[Front-end code change data]
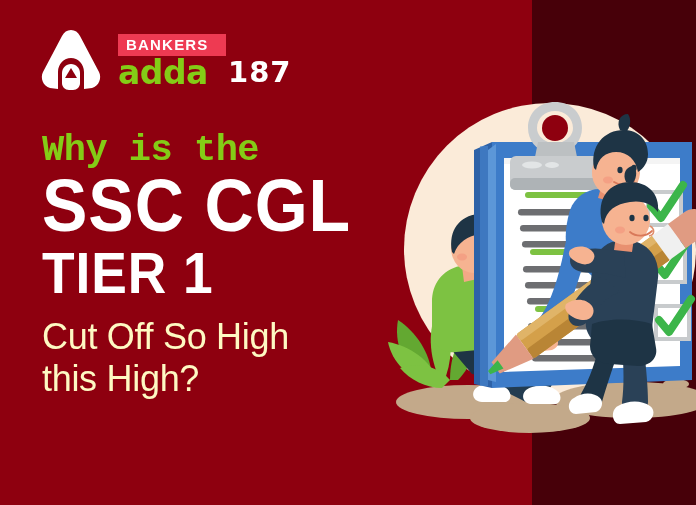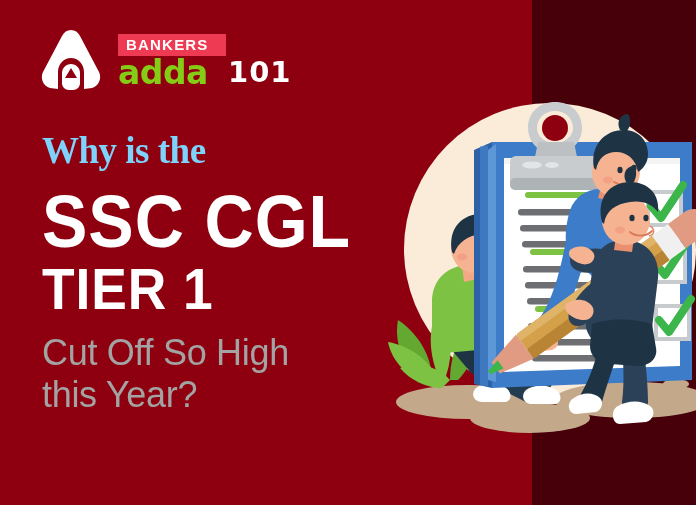--- a/index.html
+++ b/index.html
@@ -319,7 +319,7 @@
     <div class="logo-text">
       <div class="bankers-badge">BANKERS</div>
       <div class="adda-word">adda</div>
-      <div class="adda-num">101</div>
+      <div class="adda-num">187</div>
     </div>
   </div>
 

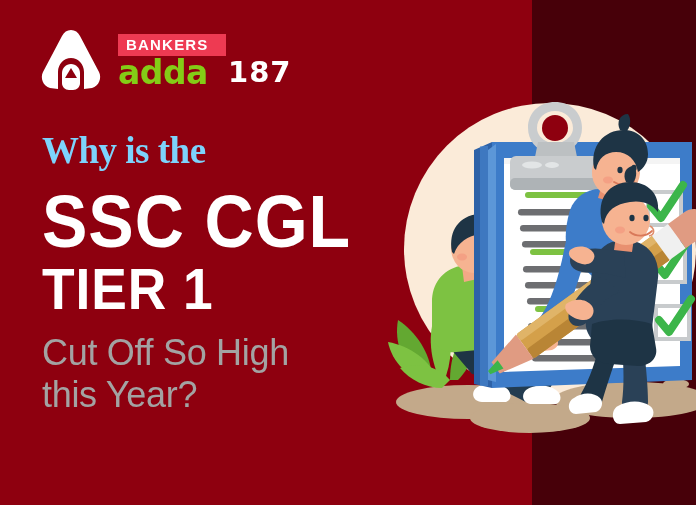--- a/index.html
+++ b/index.html
@@ -78,13 +78,13 @@
     position:absolute;left:42px;top:132px;width:360px;
   }
   .line-why{
-    color:#7dd3fc;
+    color:#84cc16;
     font-size:37px;
     font-weight:bold;
     line-height:1;
     letter-spacing:-0.5px;
-    margin-bottom:19px;
-    font-family:Liberation Serif, serif;
+    margin-bottom:3px;
+    font-family:Liberation Mono, monospace;
   }
   .line-ssc{
     color:#ffffff;

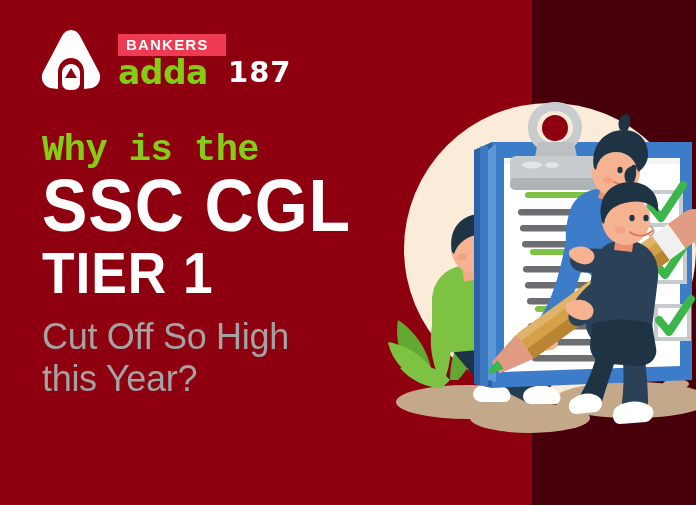--- a/index.html
+++ b/index.html
@@ -109,7 +109,7 @@
     margin-bottom:14px;
   }
   .line-sub{
-    color:#a3a3a3;
+    color:#fef9c3;
     font-size:36px;
     font-weight:normal;
     line-height:1.17;

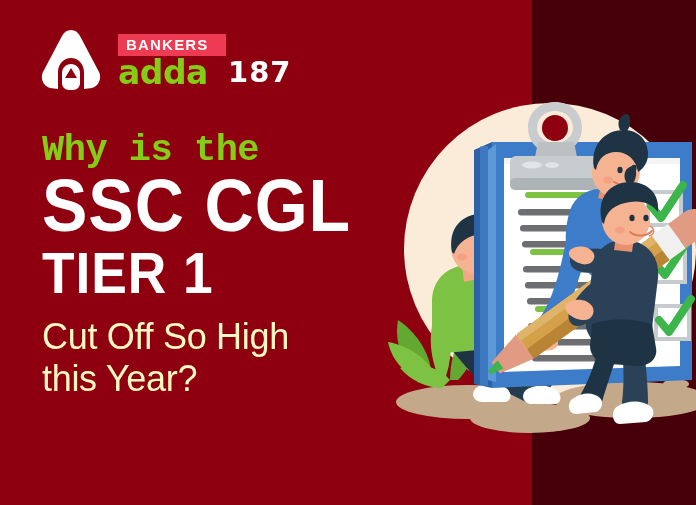--- a/index.html
+++ b/index.html
@@ -328,7 +328,7 @@
     <div class="line-ssc">SSC CGL</div>
     <div class="line-tier">TIER 1</div>
     <div class="line-sub">Cut Off So High</div>
-    <div class="line-sub">this Year?</div>
+    <div class="line-sub">this High?</div>
   </div>
 
 </div>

REQUIREMENT: Among the entries, find each line that includes the string "color" and copy it.

OUTPUT OF THE EXERCISE:
-    color:#7dd3fc;
+    color:#84cc16;
     color:#ffffff;
-    color:#a3a3a3;
+    color:#fef9c3;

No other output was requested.